De nos jours, d’énormes moyens sont mis en œuvre pour aider et intégrer les personnes aveugles ou mal-voyantes. Les médicaments contre la cécité font l’objet de recherches poussées. Régulièrement, de nouvelles techniques médicinales ou chirurgicales apparaissent. De nombreuses adaptations concernant l'accessibilité sont mises en œuvre pour leur faciliter la vie : des repères sonores ou tactiles et des reliefs au sol sur les passages pour piétons, des aménagements spéciaux dans les endroits publics etc.
De plus en plus de personnes souffrant de déficience visuelle ont pu être soignées grâce à un recours à la chirurgie moderne.
Louis Braille, lui-même privé de la vue, eut l'idée de former un tableau contenant un assemblage de points par caractère de n’importe quelle langue à caractères latins. C’est donc à cet ingénieux français que les mal-voyants doivent de pouvoir vivre presque comme tout le monde. Ils peuvent lire leur journal en buvant un café, se plonger dans un livre ou encore lire l’heure (avec des montres en Braille, bien entendu), et pratiquer à leur manière beaucoup d'activités nécessitant la vue.
Au XVIIe siècle, le jésuite italien François Lana imagine divers systèmes d’écriture codée pour aveugles. Il conçoit notamment un procédé d’impression en relief sur du papier épais ainsi qu’un « système permettant aux aveugles d’écrire couramment en traçant seulement des lignes et en faisant des points ».
Valentin Haüy fut l'un des premiers français à s'être intéressé aux problèmes de communication rencontré par les personnes aveugles ou malvoyantes. Né dans une famille aisée de Picardie en 1745, il étudia les langues à l’Université de Paris. C’est sans doute cette passion des modes d’expression qui le conduisit à s’intéresser d’abord aux sourds-muets, en simple « curieux », puis aux non-voyants. Il lui semblait que leur cas ne soulevait qu’un seul problème : comment leur permettre de lire ? Il trouva rapidement une réponse à cette question en mettant au point un système leur permettant de lire ou d’écrire aussi bien des phrases que des opérations mathématiques. Il l’expérimenta en obtenant l’autorisation de fonder une école pour enfants aveugles (en suivant l'exemple donné par l'abbé de l'Épée pour les personnes sourdes et muettes). Son écriture était composée de deux colonnes, ayant chacune de un à six points. Ainsi, les voyelles étaient identifiées par la présence d'un point sur la colonne de gauche. Le nombre de points sur la colonne de droite permettait de savoir auxquels des sons concernés on avait à faire.

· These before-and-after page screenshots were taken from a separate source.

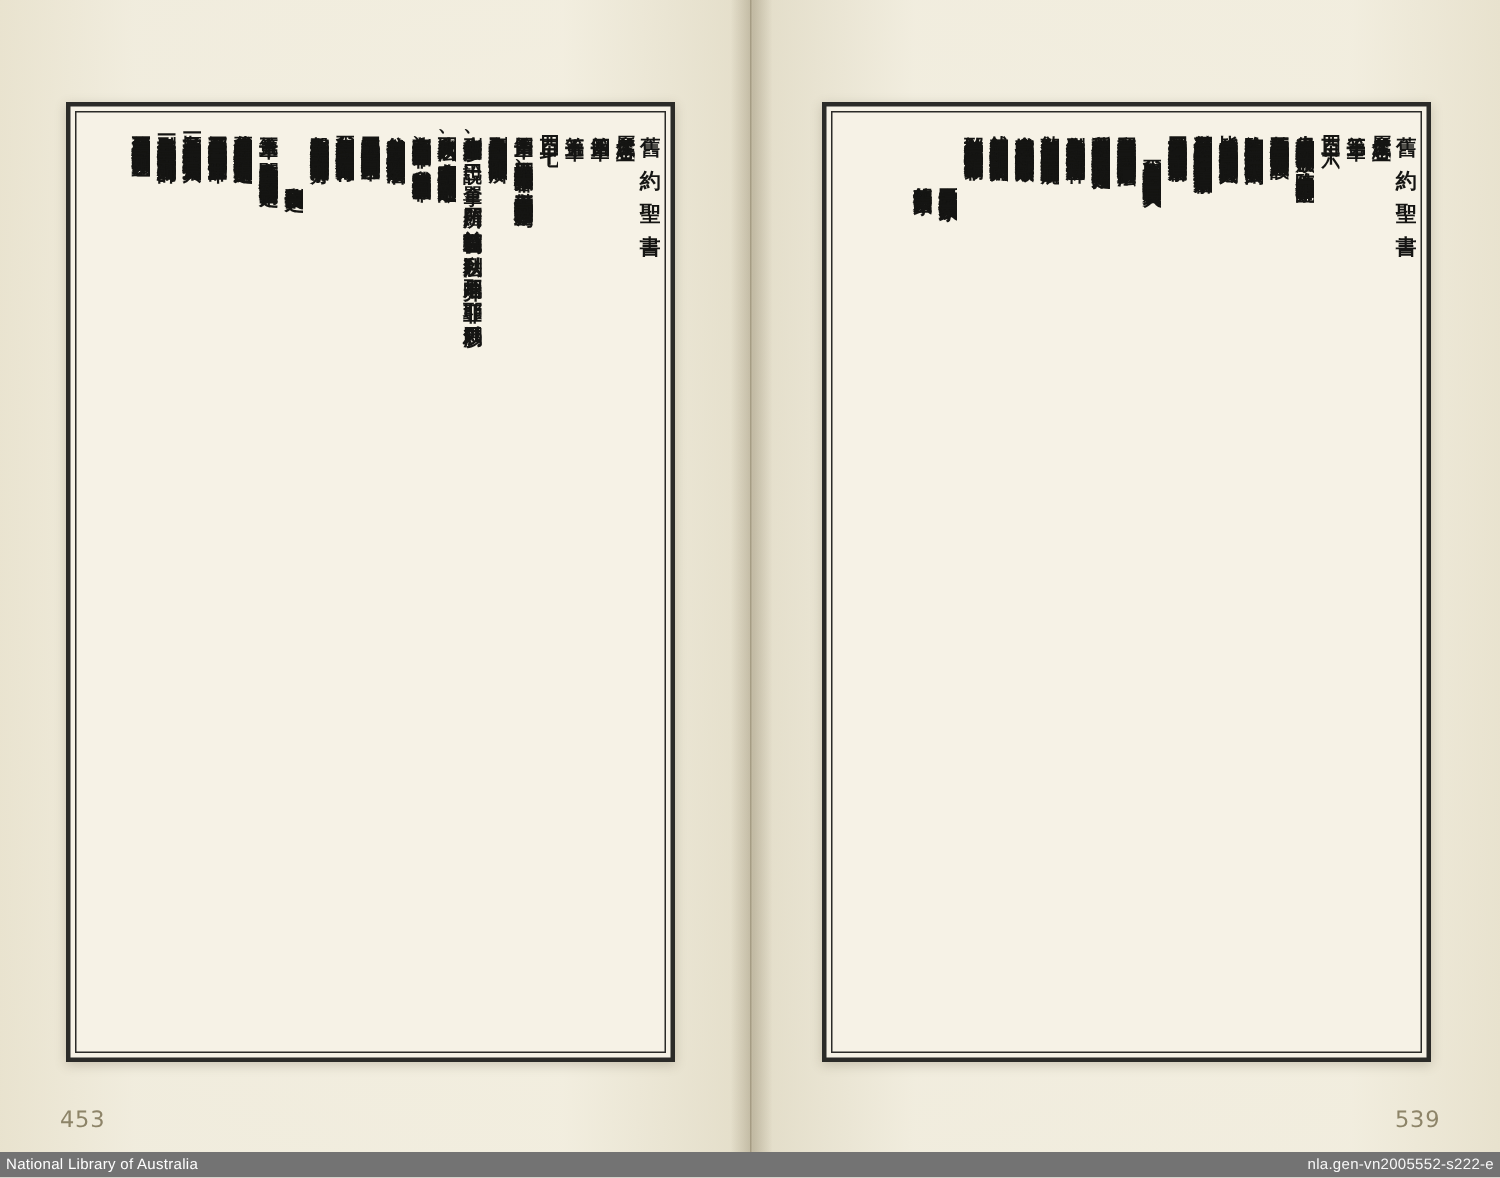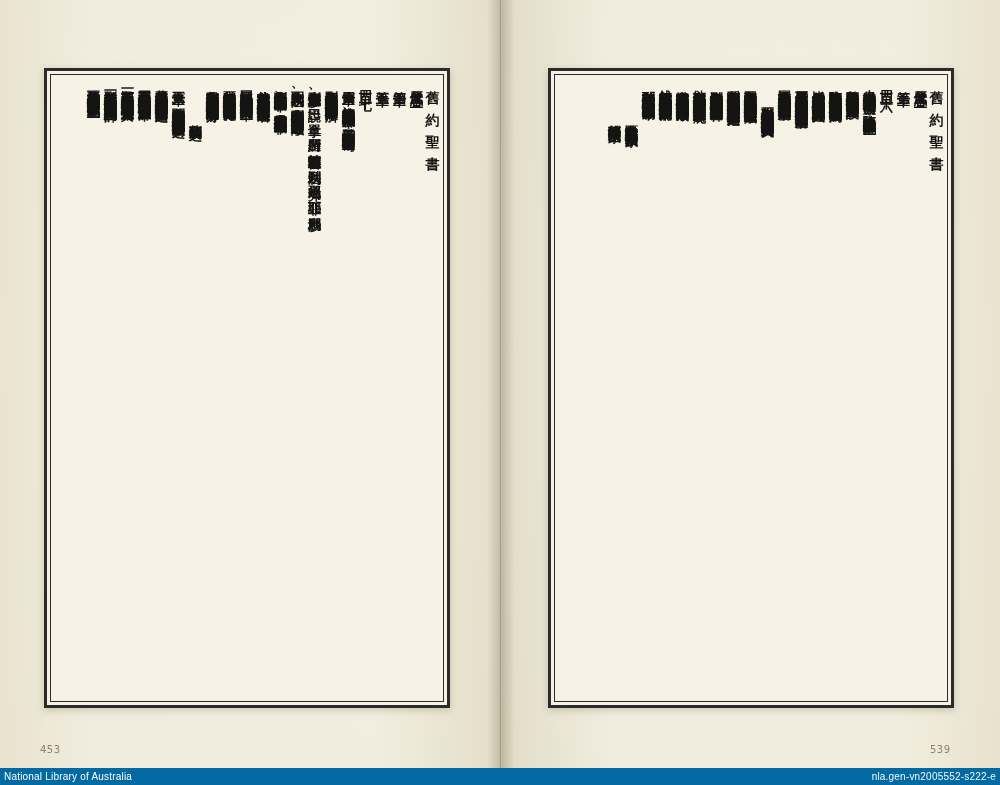"453" .folio { font-size: 10px -> 15px }
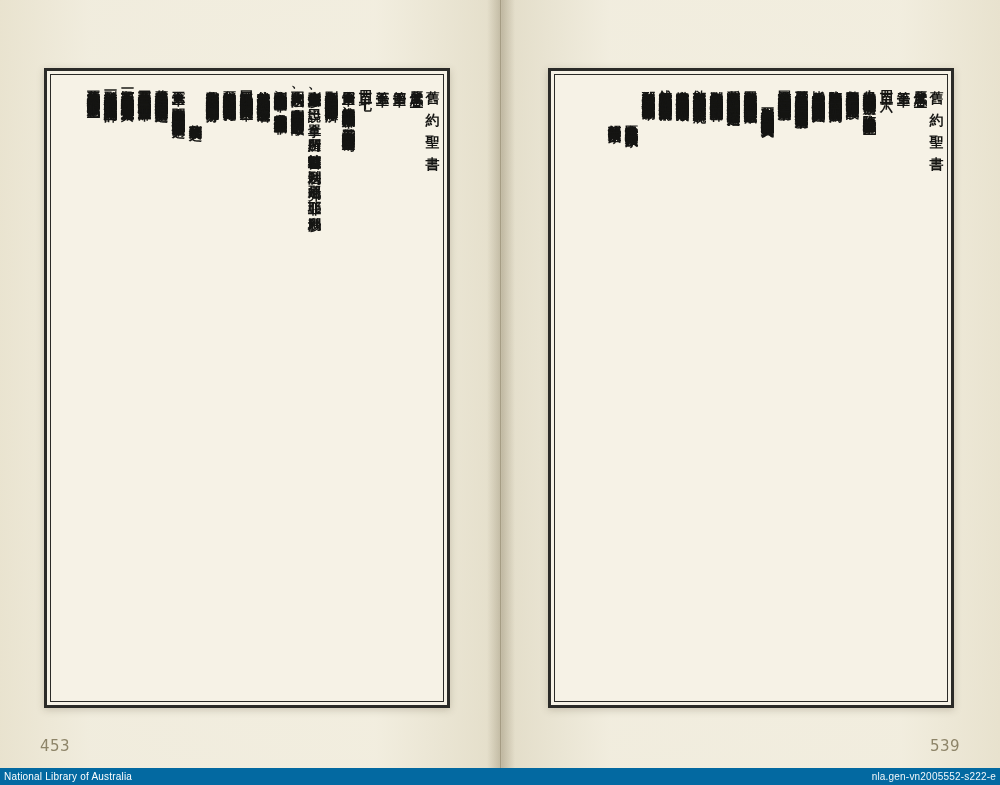"National Library of Australia" .footerbar { background: #0369a1 -> #737373 }
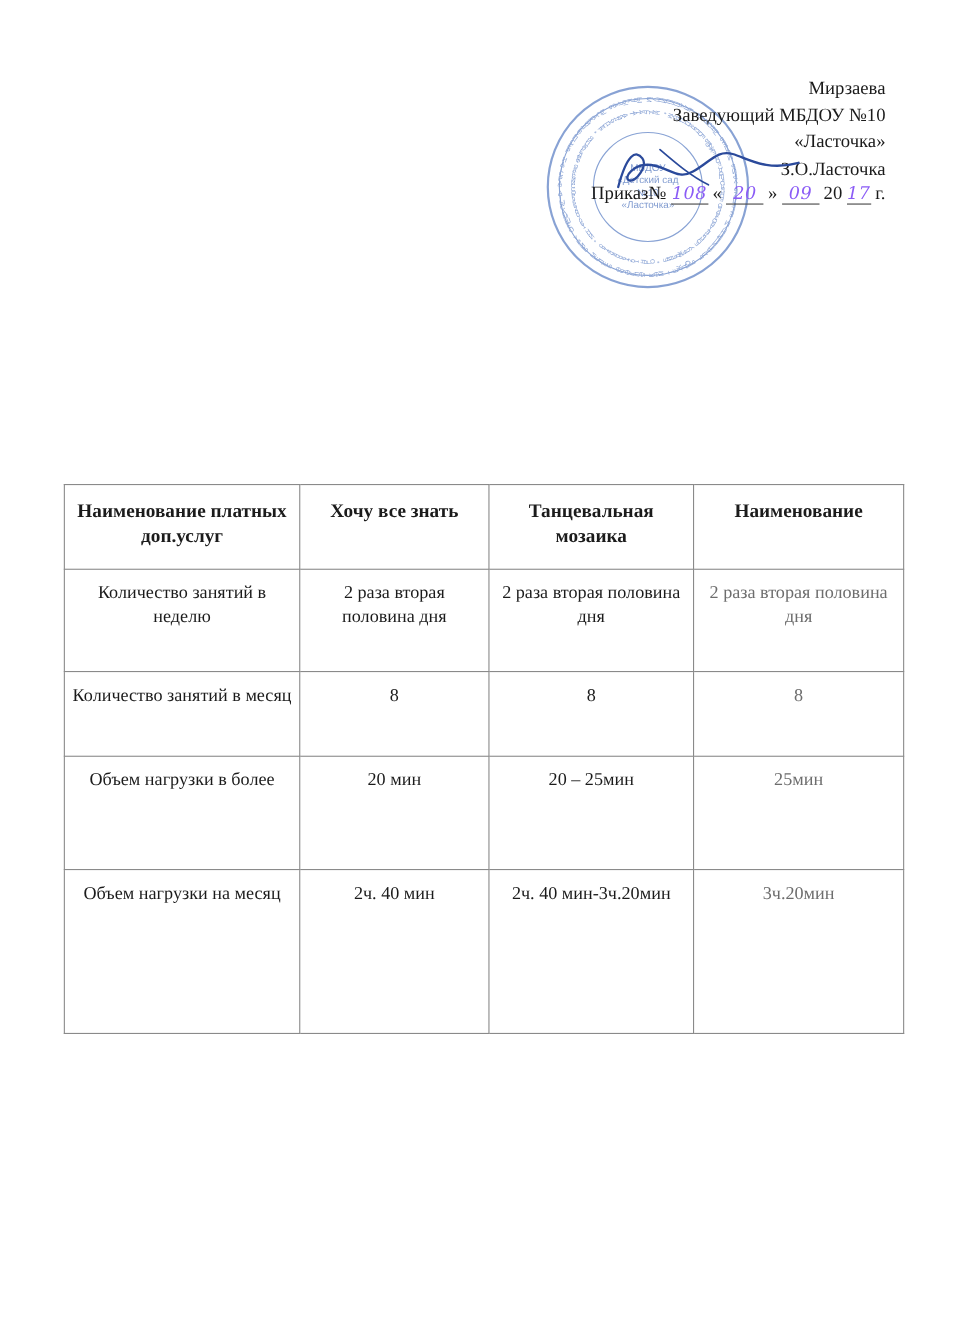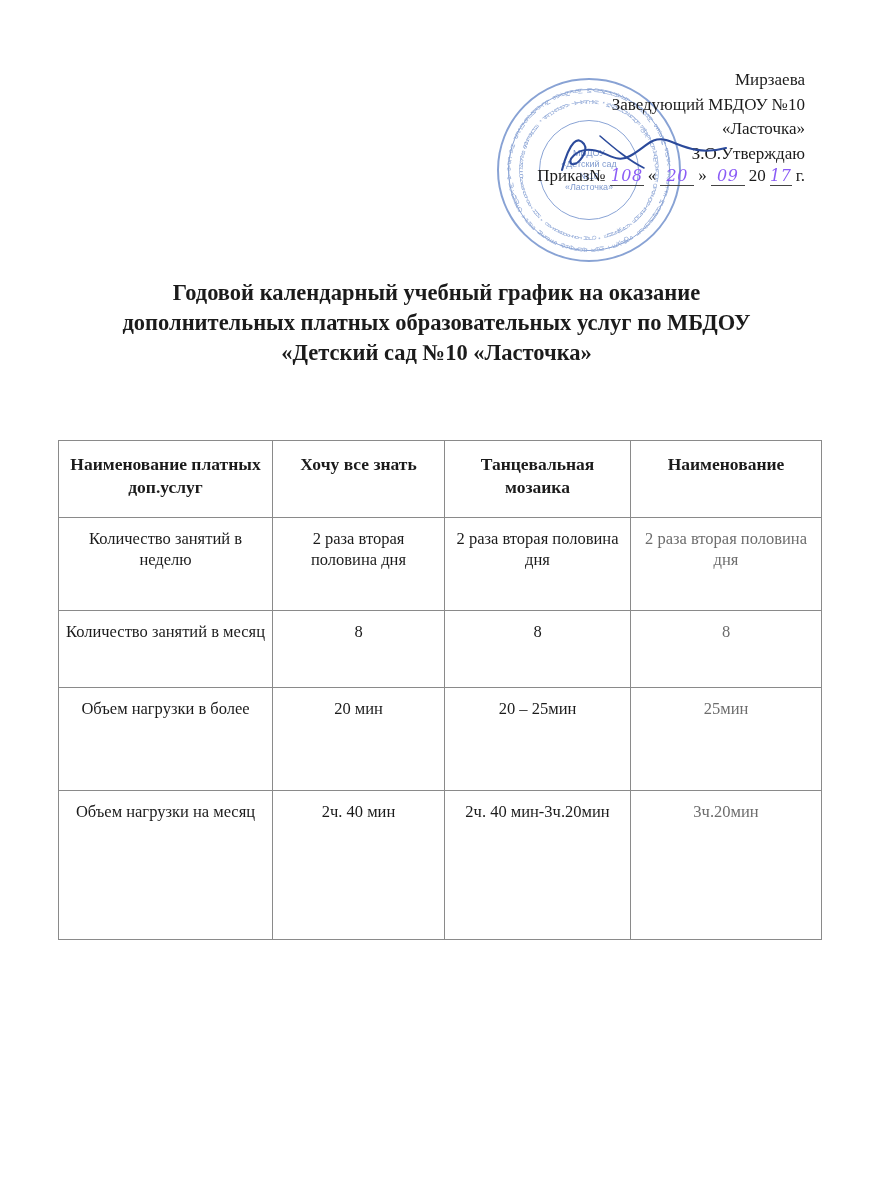"З.О.Утверждаю" div.line { text: З.О.Утверждаю -> З.О.Ласточка }
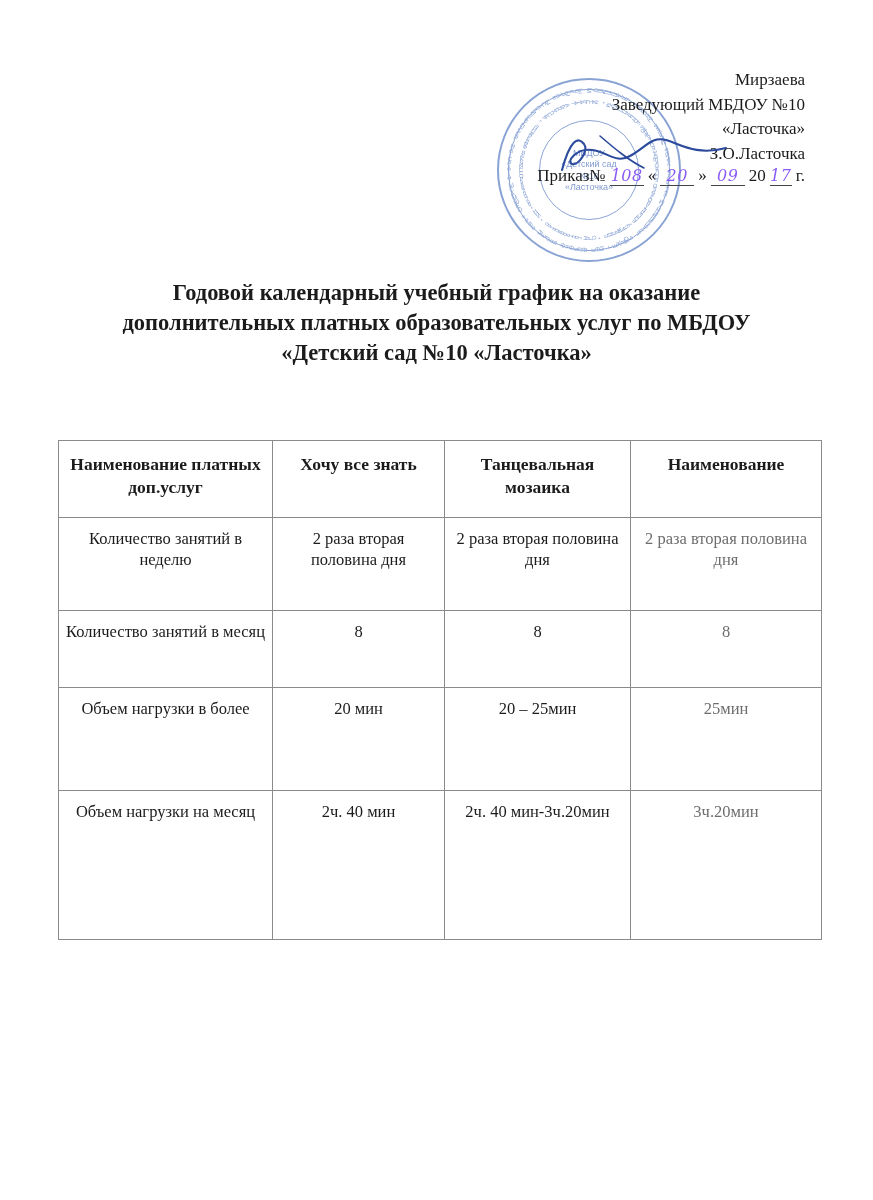"Годовой календарный учебный график на" div.doc-title { html: <div>Годовой календарный учебный график на оказание дополнительных платных образовательных услуг по МБДОУ «Детский сад №10 «Ласточка»</div> -> none }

Plus tard, Charles Barbier de la Serre, un ancien officier d’artillerie, se fascina pour ces recherches qui étaient, pour lui, un moyen de communication qui aurait permis aux soldats de lire et d’écrire dans le noir, sans être repérés ; mais son système n’eut aucun succès. Il décida alors de l’adapter en faveur des aveugles. À partir de 1821, Barbier a commencé à expérimenter sa méthode avec des élèves de l’École autrefois créée par Haüy, et devenue Institut Royal des Aveugles. Malgré la complexité de son système qu’il appela sonographe, les résultats furent concluants : la lecture s’est trouvée nettement améliorée. Barbier avait compris la supériorité des caractères formés de points sur ceux qui sont composés de lignes.
C'est à cette époque que Louis Braille, devenu aveugle, rencontra Charles Barbier à l'Institut Royal des Aveugles. Ce dernier apporta un système qu'il avait inventé ; il était constitué de 12 points qui, suivant leurs associations, permettaient d'écrire différents sons.
Louis Braille, intéressé par ce système de traduction du langage parlé, s'attacha à y trouver une adaptation plus simple et pratique. Il divisa le nombre de points utilisés par deux pour obtenir l'écriture en six points qu'est le Braille.
En Braille standard, un caractère est représenté par la combinaison de 1 à 6 points en relief, disposés sur une matrice de 2 points de large sur 3 points de haut. Les points, par convention, sont numérotés de 1 à 6 (1 le point en haut à gauche de la matrice, 2 et 3 en descendant, la colonne de droite, de haut en bas également est numérotée de 4 à 6) et on peut ainsi nommer un caractère braille par l'ensemble des points nécessaires à sa réalisation. Par exemple, la lettre C se représente par les deux points supérieurs, soit la combinaison 1,4.